Occasionally I've run into situations of confusion on the exact differences between the following related concepts in Python:


    a container
    an iterable
    an iterator
    a generator
    a generator expression
    a {list, set, dict} comprehension


![image.png](attachment:image.png)

## Containers

**Containers are data structures holding elements, and that support membership tests**. They are data structures that live in memory, and typically hold all their values in memory, too. In Python, some well known examples are:

    list, deque, …
    set, frozensets, …
    dict, defaultdict, OrderedDict, Counter, …
    tuple, namedtuple, …
    str

Containers are easy to grasp, because you can think of them as real life containers: i.e. a box

Technically, an object is a container when it can be asked whether it contains a certain element. You can perform such **membership tests** on lists, sets, or tuples alike:

In [2]:
assert 1 in [1, 2, 3]      # lists

In [3]:
assert 4 not in [1, 2, 3]

In [4]:
assert 1 in {1, 2, 3}      # sets

In [5]:
assert 4 not in {1, 2, 3}

In [6]:
assert 1 in (1, 2, 3)      # tuples

In [7]:
assert 4 not in (1, 2, 3)

Dict membership will check the keys:

In [9]:
d = {1: 'foo', 2: 'bar', 3: 'qux'}
assert 1 in d
assert 4 not in d
assert 'foo' not in d  # 'foo' is not a _key_ in the dict

Finally you can ask a string if it "contains" a substring:

In [10]:
s = 'foobar'
assert 'b' in s
assert 'x' not in s
assert 'foo' in s  # a string "contains" all its substrings

## Iterables

As said, most containers are also iterable. An iterable may represent a finite or infinite source of data.

An **iterable** is any object, not necessarily a data structure, that can return an **iterator** (with the purpose of returning all of its elements). 
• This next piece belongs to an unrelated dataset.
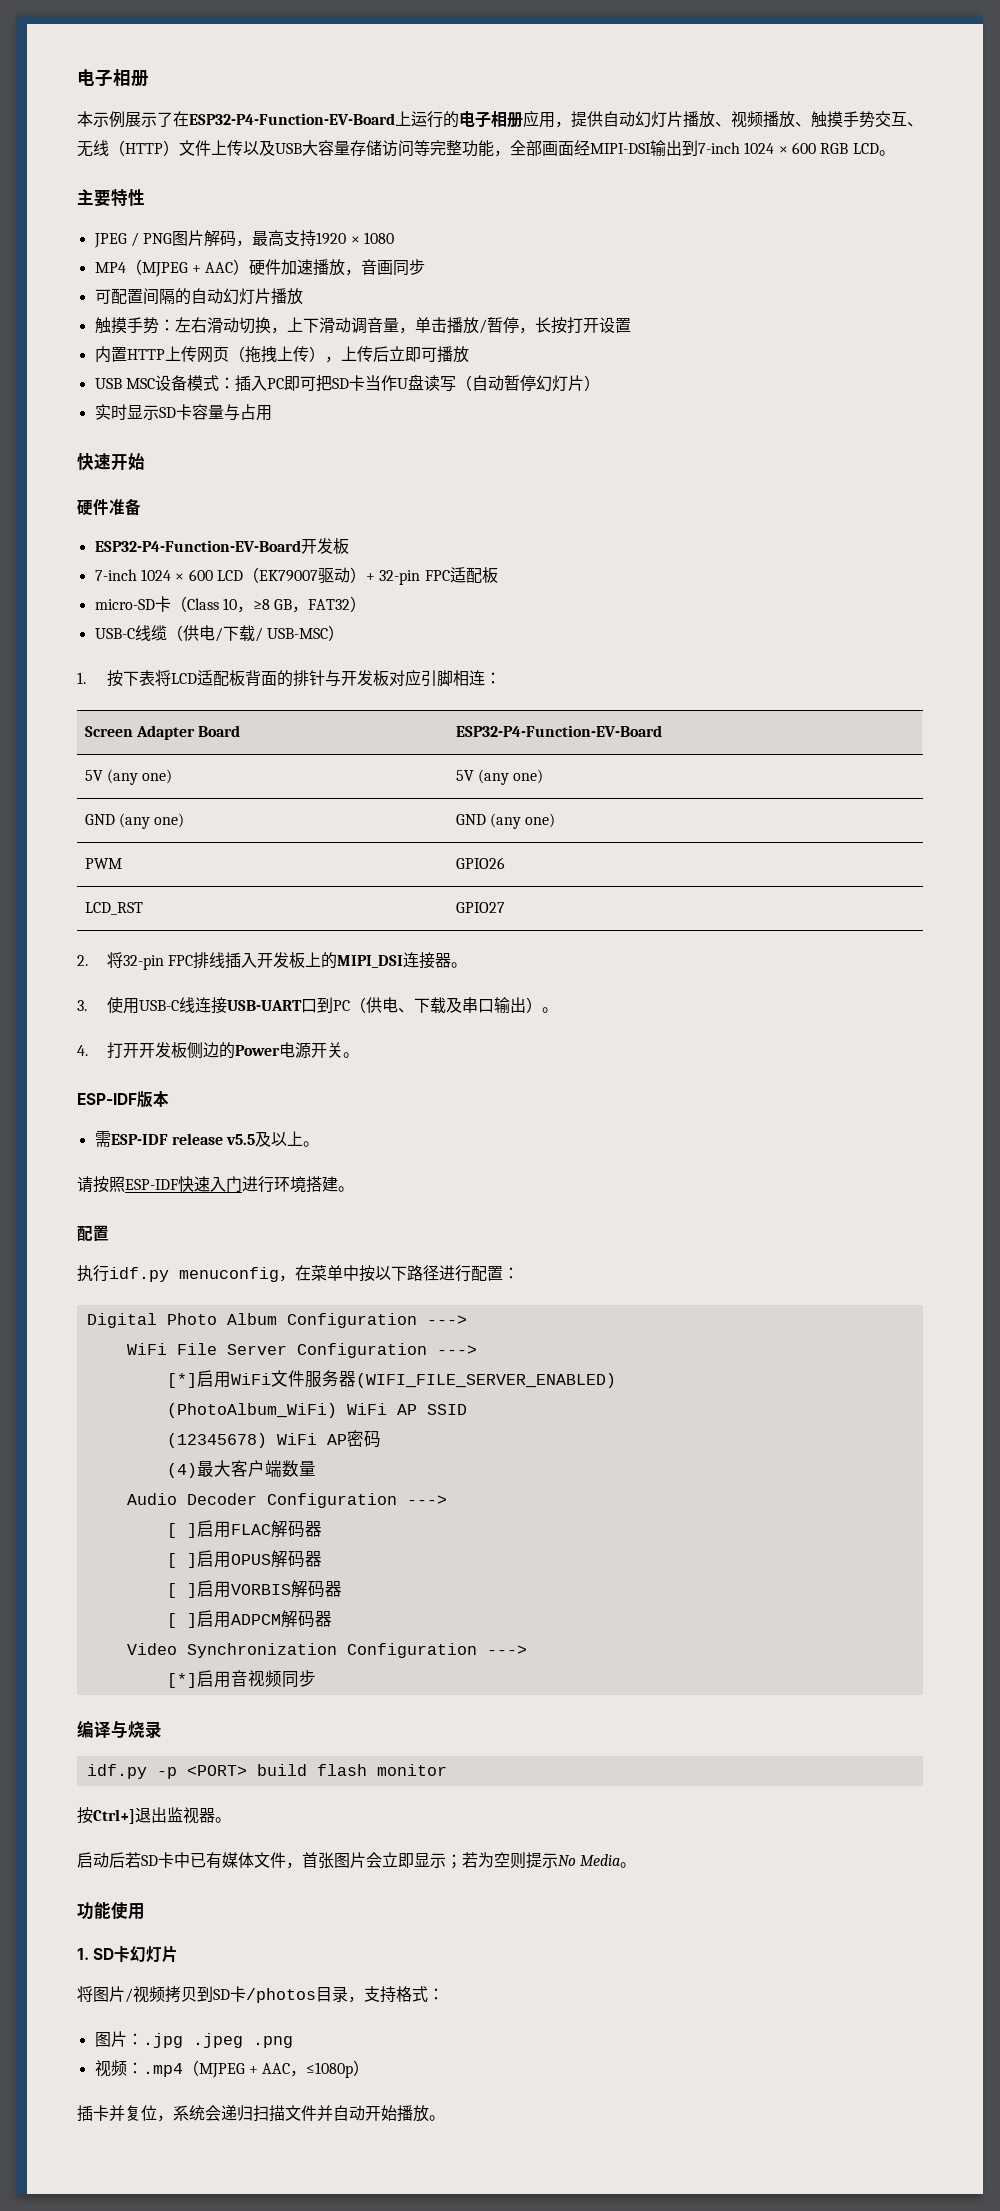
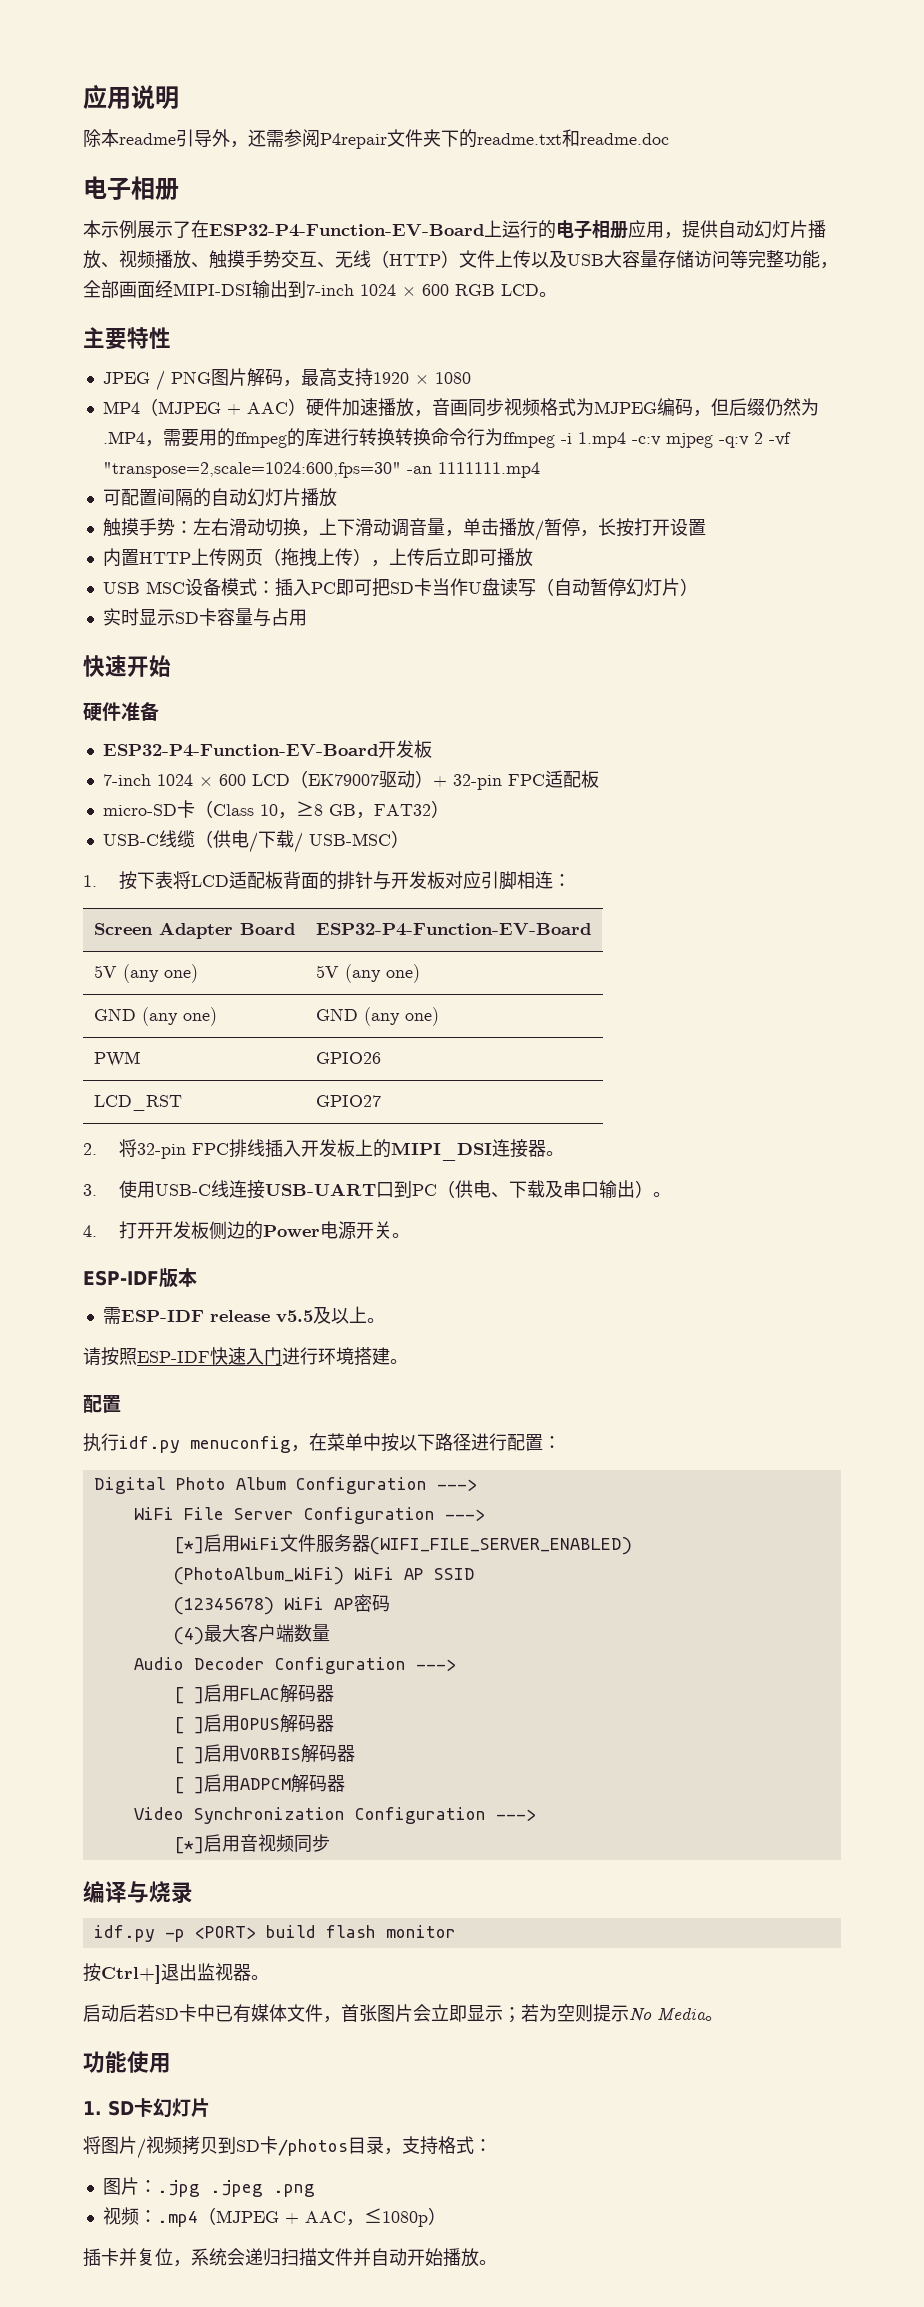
+ 应用说明
+ 除本readme引导外，还需参阅P4repair文件夹下的readme.txt和readme.doc
- MP4（MJPEG + AAC）硬件加速播放，音画同步
+ MP4（MJPEG + AAC）硬件加速播放，音画同步视频格式为MJPEG编码，但后缀仍然为.MP4，需要用的ffmpeg的库进行转换转换命令行为ffmpeg -i 1.mp4 -c:v mjpeg -q:v 2 -vf "transpose=2,scale=1024:600,fps=30" -an 1111111.mp4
There is an important difference between an iterable and an iterator. Take a look at this example:

In [8]:
# list is a container, an iterable that returns an 
# iterator of <class 'list_iterator'> instance
my_list = [1, 2, 3]
print('__iter__' in dir(my_list)) # list is an iterable
iterator = iter(my_list)
print('__iter__' in dir(iterator)) # an iterator is iterable
print(iterator == iter(iterator))  # iterator returns itself as iterator

True
True
True


In [4]:
iterator1 = iter(my_list)
iterator2 = iter(my_list)
print(next(iterator1)) # 1
print(next(iterator1)) # 2
print(next(iterator2)) # 1
print(type(my_list))
print(type(iterator1))

1
2
1
<class 'list'>
<class 'list_iterator'>


Here, my_list is the iterable, while iterator1 and iterator2 are two individual iterator instances, producing values from the iterable my_list. Both iterators hold state, as you can see from the example. In this example, my_list is a data structure (a list), but that is not a requirement.

In [1]:
class MyListIter:
    def __init__(self, my_list):
        self.my_list = my_list
        self.index = 0

    def __iter__(self):  # an iterator always is a iterable
        return self

    def __next__(self):
        if self.index < len(self.my_list):
            value = self.my_list[self.index]
            self.index += 1
            return value
        else:
            raise StopIteration


class MyList:
    def __init__(self, lst):
        self.lst = lst

    def __len__(self):
        return len(self.lst)

    def __getitem__(self, item):  # to make MyList index-able
        return self.lst.__getitem__(item)

    def __iter__(self):
        return MyListIter(self)  # returns an iterator which has its own class


if __name__ == '__main__':
    my_list = MyList([1, 2, 3])  # an iterable
    iterator = iter(my_list)    # iterable returns an iterator

    iterator2 = iter(iterator)  # an iterator is also an iterable
    print(iterator == iterator2)

    print(iterator)             # <__main__.MyListIter object at 0x7fc7aa139390>
    print(next(iterator))       # 1
    print(next(iterator))       # 2
    print(next(iterator))       # 3
    print(next(iterator))       # StopIteration error



True
<__main__.MyListIter object at 0x7f4bd86b8550>
1
2
3


StopIteration: 

## For loops with iterables

When you write:

In [11]:
my_list = [1, 2, 3]
for element in my_list:
    print(element)

1
2
3


This is what actually happens:

![image.png](attachment:image.png)

The for loop in cell 11 is implemented by Python as follows:

In [12]:
iterator = iter(my_list)
while True:
    try:
        element = next(iterator)
    except StopIteration:
        break
    else:
        print(element)

1
2
3


## Iterators

So an **iterator is a value factory**. Each time you ask it for "the next" value, it knows how to compute it because it holds internal state.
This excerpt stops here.